Exercise inputs below:

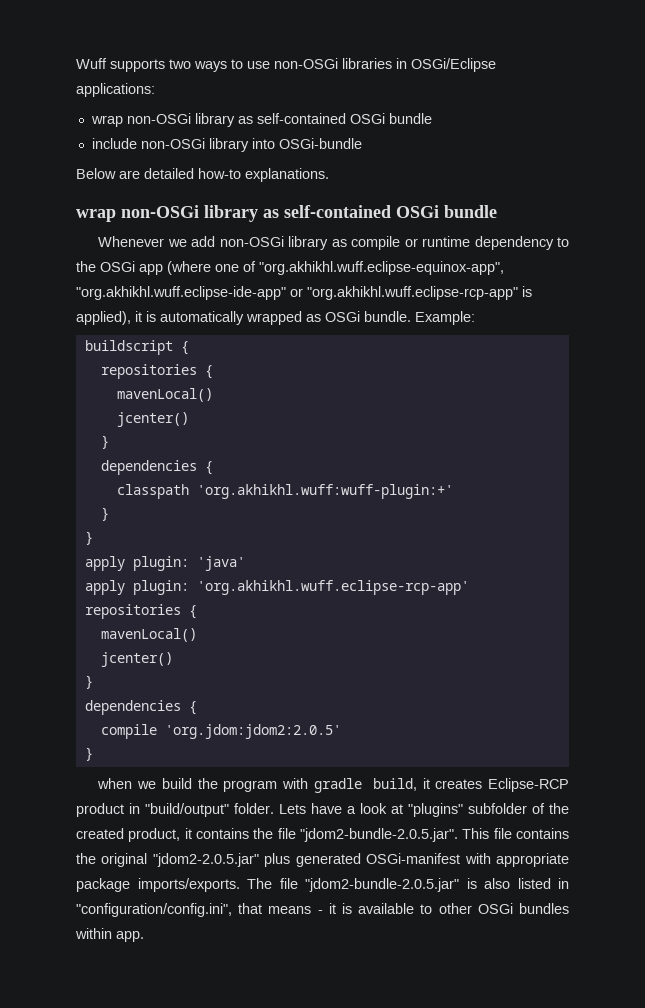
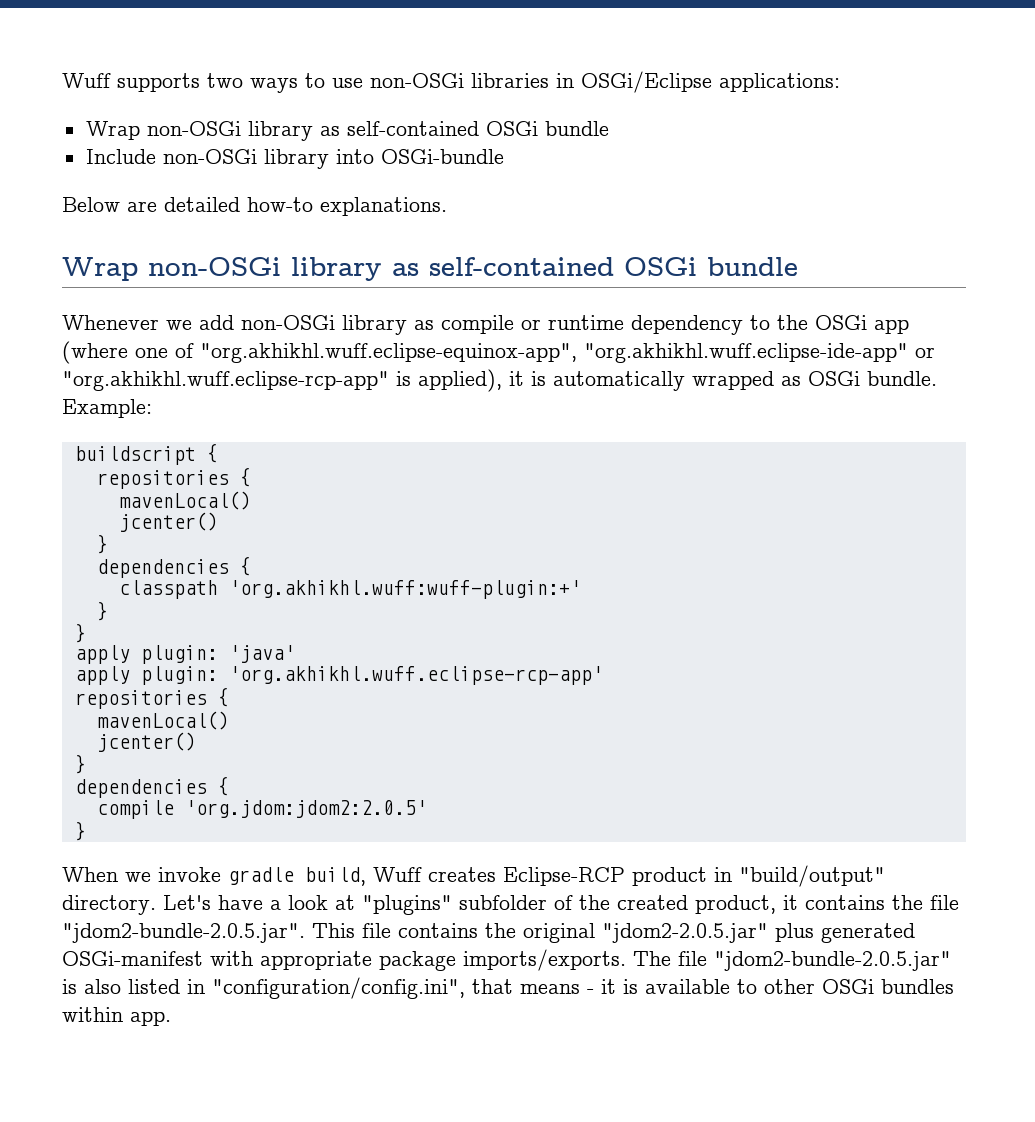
[90,113,432,127] [91,138,137,149] wrap non-OSGi library as self-contained OSGi bundle // include -> [85,121,609,141] [85,149,156,164] Wrap non-OSGi library as self-contained OSGi bundle // Include
[76,209,116,222] wrap -> [62,257,138,281] Wrap
[97,778,308,792] when we build the program with -> [62,867,221,882] When we invoke
[422,778,430,789] it -> [373,867,422,882] Wuff
[234,803,306,814] folder. Lets -> [62,895,211,915] directory. Let's

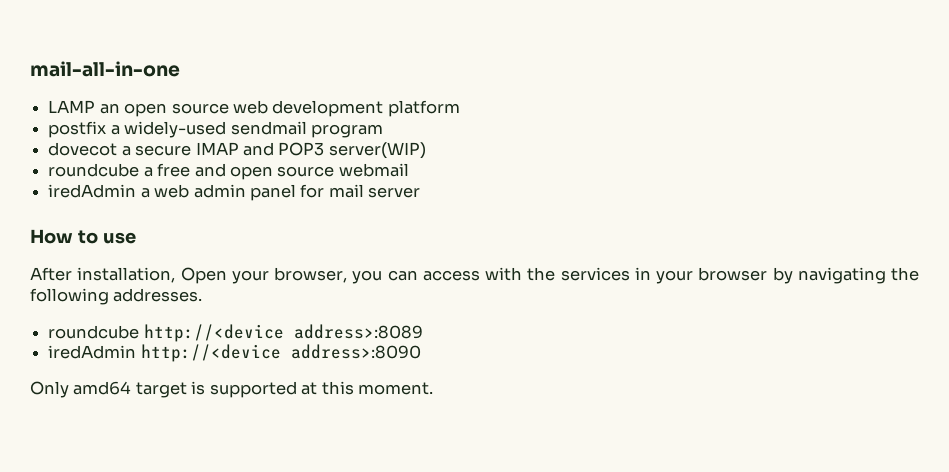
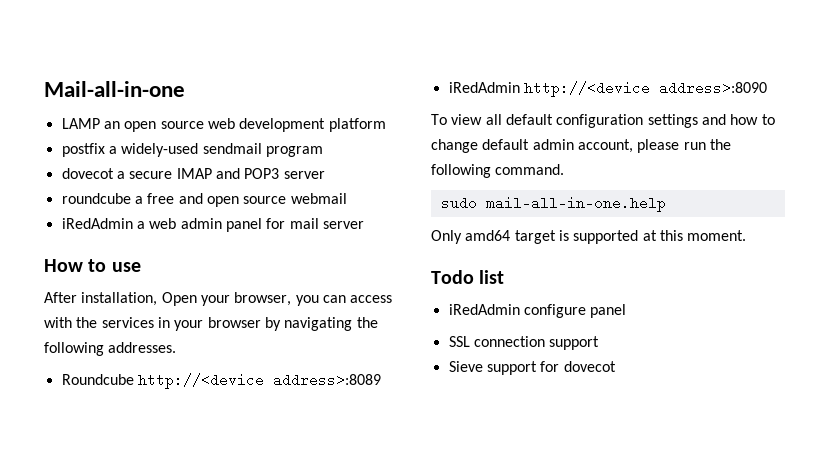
[30,61,180,77] mail-all-in-one -> [44,81,185,97] Mail-all-in-one
[328,142,426,159] server(WIP) -> [283,171,325,179] server
[48,184,137,198] iredAdmin -> [61,218,133,229] iRedAdmin
[48,325,140,339] roundcube -> [61,374,134,385] Roundcube
[48,345,137,359] iredAdmin -> [448,82,520,93] iRedAdmin
(421, 351) none -> [431,114,775,128] [431,139,731,153] [431,164,565,178] [440,196,666,212] // To view all default configuration settings and how to change default admin account, please run the following command. // sudo mail-all-in-one.help
(434, 388) none -> [431,270,505,284] [448,304,627,318] [448,336,600,350] [448,361,616,375] // Todo list // iRedAdmin configure panel // SSL connection support // Sieve support for dovecot

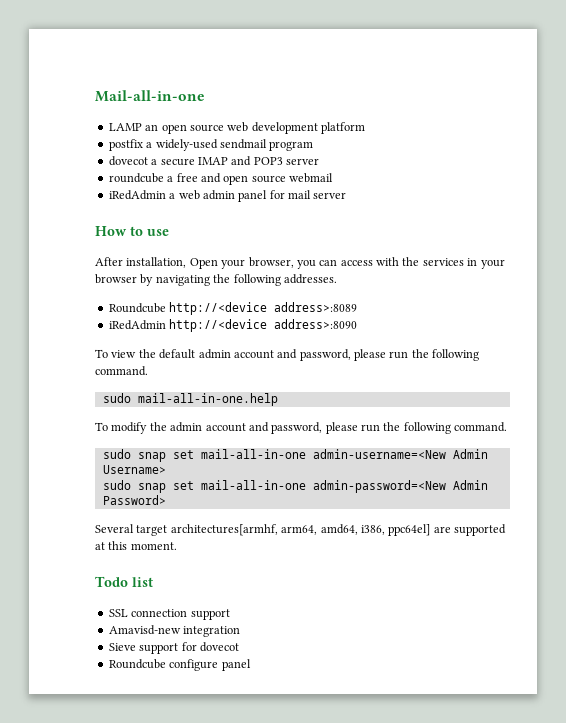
[485,114,775,128] [431,139,633,153] all default configuration settings and how to change default admin account, -> [138,349,351,361] the default admin account and password,
[431,230,569,244] Only amd64 target is -> [95,422,508,434] [102,449,488,462] [102,465,166,474] [102,480,488,493] [102,495,166,505] [95,524,451,536] To modify the admin account and password, please run the following command. // sudo snap set mail-all-in-one admin-username=<New Admin Username> // sudo snap set mail-all-in-one admin-password=<New Admin Password> // Several target architectures[armhf, arm64, amd64, i386, ppc64el] are
[448,304,627,318] // iRedAdmin configure panel -> (153, 582) none
(600, 343) none -> [108,625,241,637] // Amavisd-new integration
(616, 366) none -> [108,659,251,671] // Roundcube configure panel

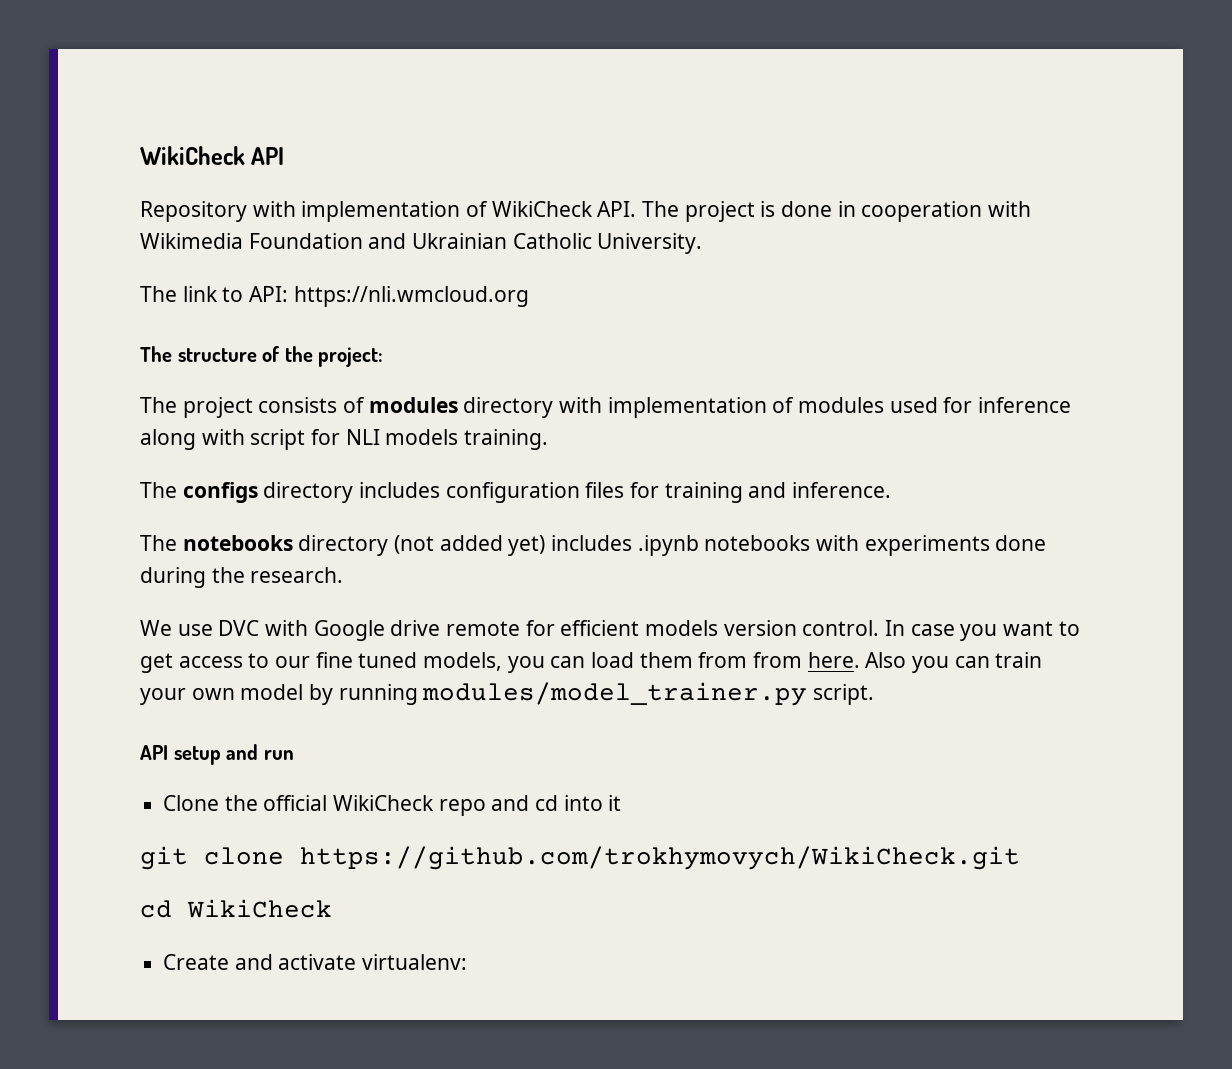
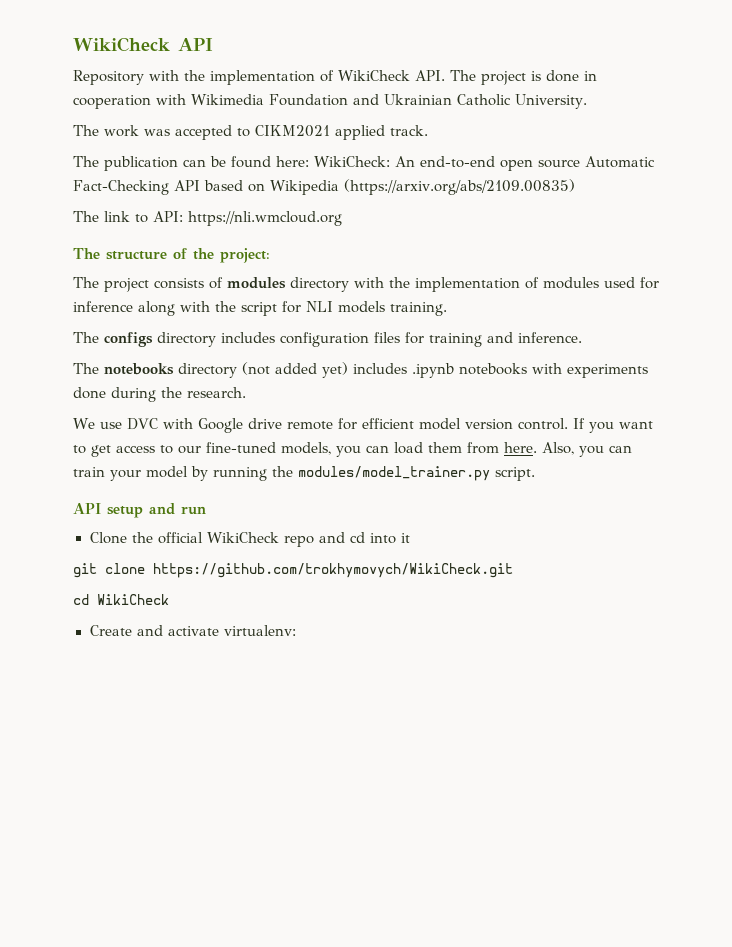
(296, 209) none -> [184,70,205,81] the
(703, 243) none -> [73,125,428,140] [73,156,655,171] [73,179,575,195] // The work was accepted to CIKM2021 applied track. // The publication can be found here: WikiCheck: An end-to-end open source Automatic Fact-Checking API based on Wikipedia (https://arxiv.org/abs/2109.00835)
(603, 405) none -> [389,277,410,288] the
(245, 437) none -> [215,301,236,312] the
[645,620,719,636] models -> [418,418,461,430] model
[885,620,955,636] In case -> [572,418,585,429] If
[315,652,418,668] fine tuned -> [206,442,276,453] fine-tuned
[753,652,907,668] from here. Also -> [504,442,574,455] here. Also,
[191,688,235,700] own -> (141, 475) none
(418, 694) none -> [272,466,293,477] the

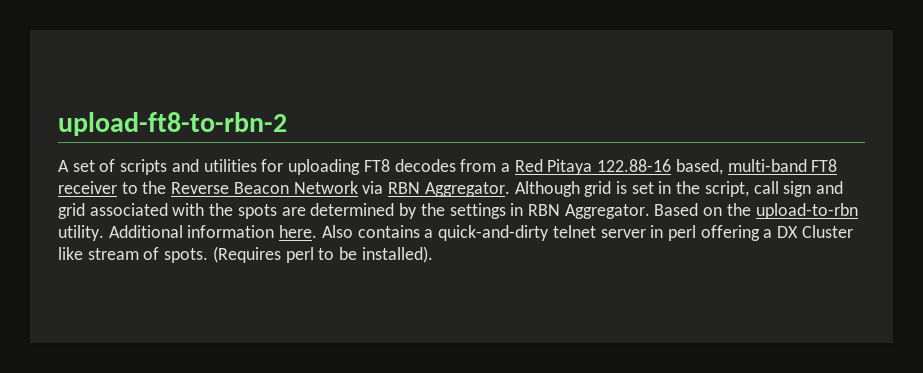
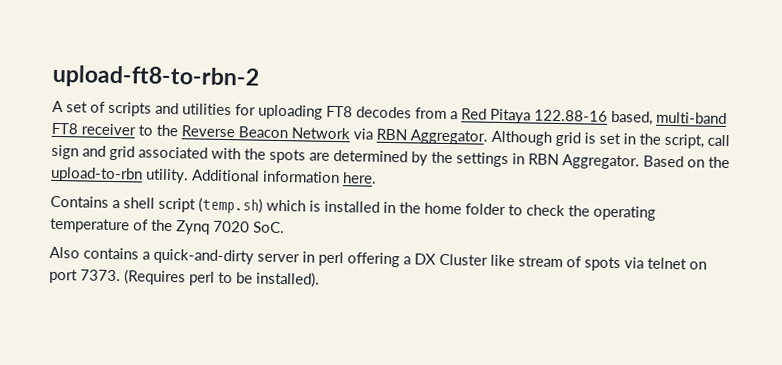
(318, 231) none -> [50,195,656,221] [50,217,285,235] // Contains a shell script (temp.sh) which is installed in the home folder to check the operating temperature of the Zynq 7020 SoC. //
[552,225,596,238] telnet -> (254, 256) none
[164,248,209,263] spots. -> [584,256,707,272] [49,268,121,284] spots via telnet on port 7373.

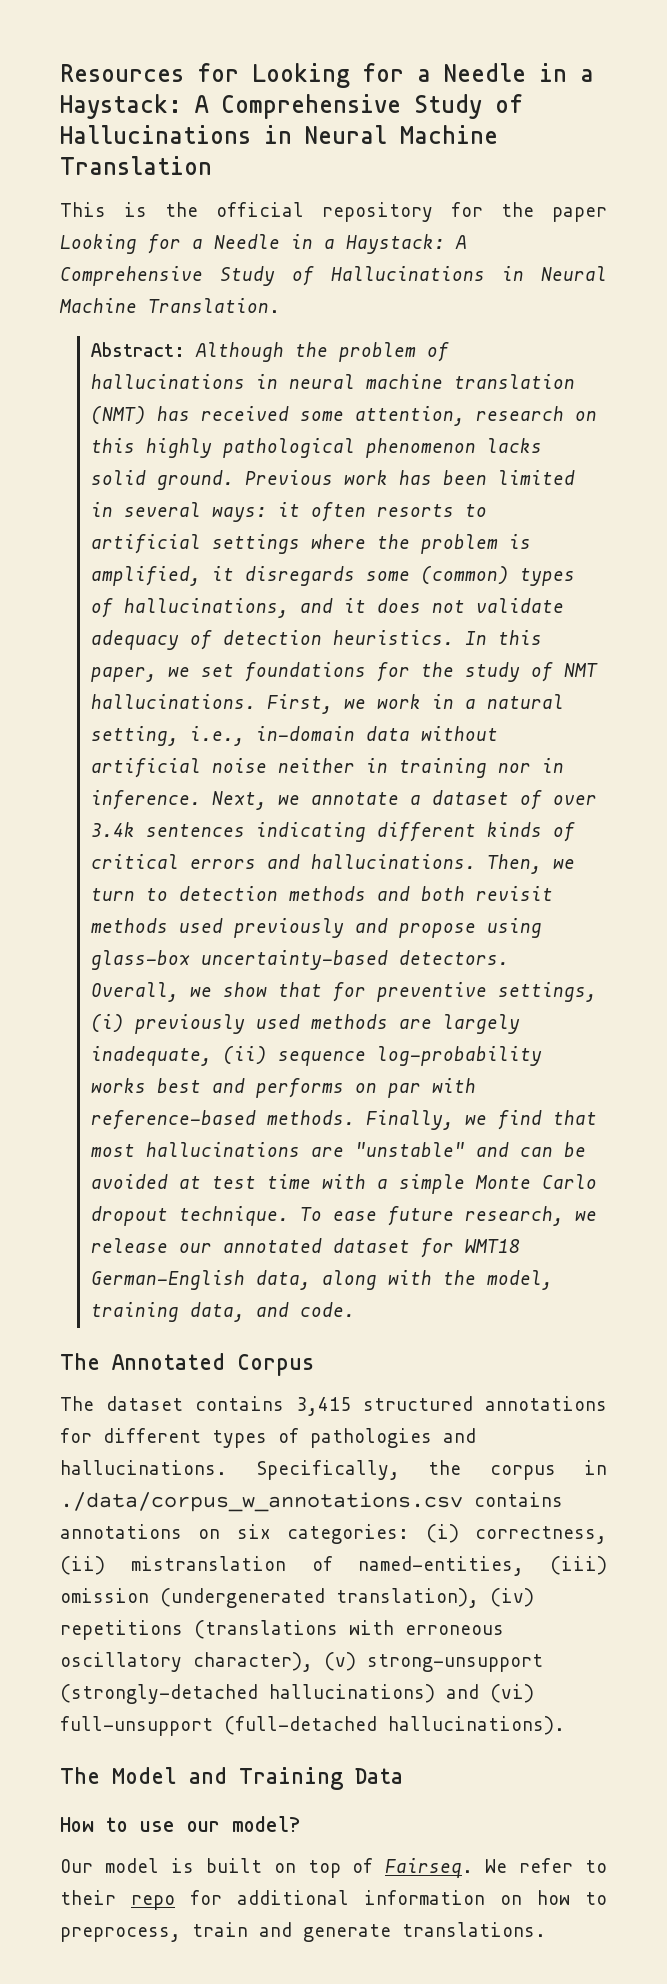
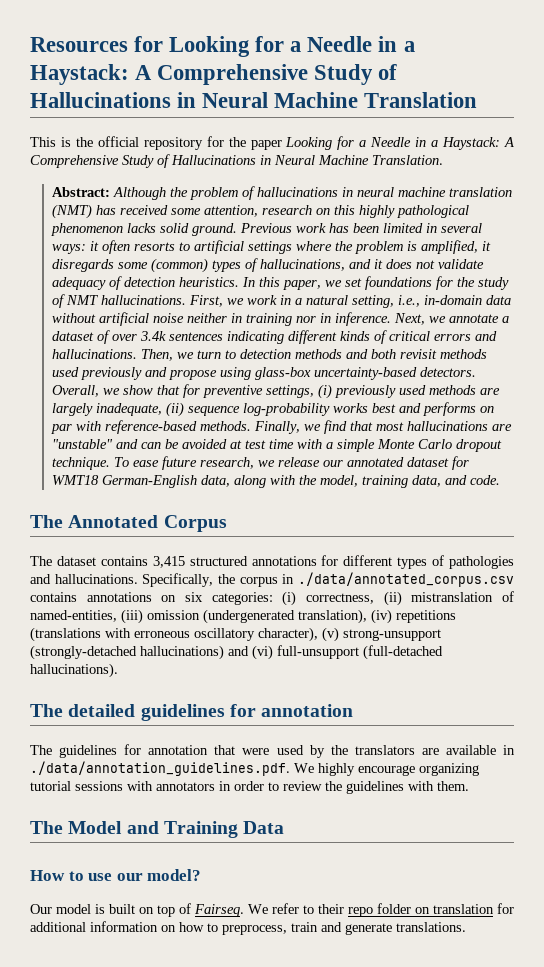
[60,1492,463,1512] ./data/corpus_w_annotations.csv -> [298,572,514,587] ./data/annotated_corpus.csv
(565, 1725) none -> [30,704,354,721] [30,744,515,758] [30,761,479,776] [30,781,469,794] // The detailed guidelines for annotation // The guidelines for annotation that were used by the translators are available in ./data/annotation_guidelines.pdf. We highly encourage organizing tutorial sessions with annotators in order to review the guidelines with them.
(175, 1902) none -> [377,903,494,914] folder on translation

End of Exercise inputs.

### What is being asked
Everything from the line with "(434, 388) none" through the line with "[485,114,775,128] [431,139,633,153] all" in the material above should be transcribed exactly, except the pictures.

### Worked solution
(434, 388) none -> [431,270,505,284] [448,304,627,318] [448,336,600,350] [448,361,616,375] // Todo list // iRedAdmin configure panel // SSL connection support // Sieve support for dovecot

[485,114,775,128] [431,139,633,153] all default configuration settings and how to change default admin account, -> [138,349,351,361] the default admin account and password,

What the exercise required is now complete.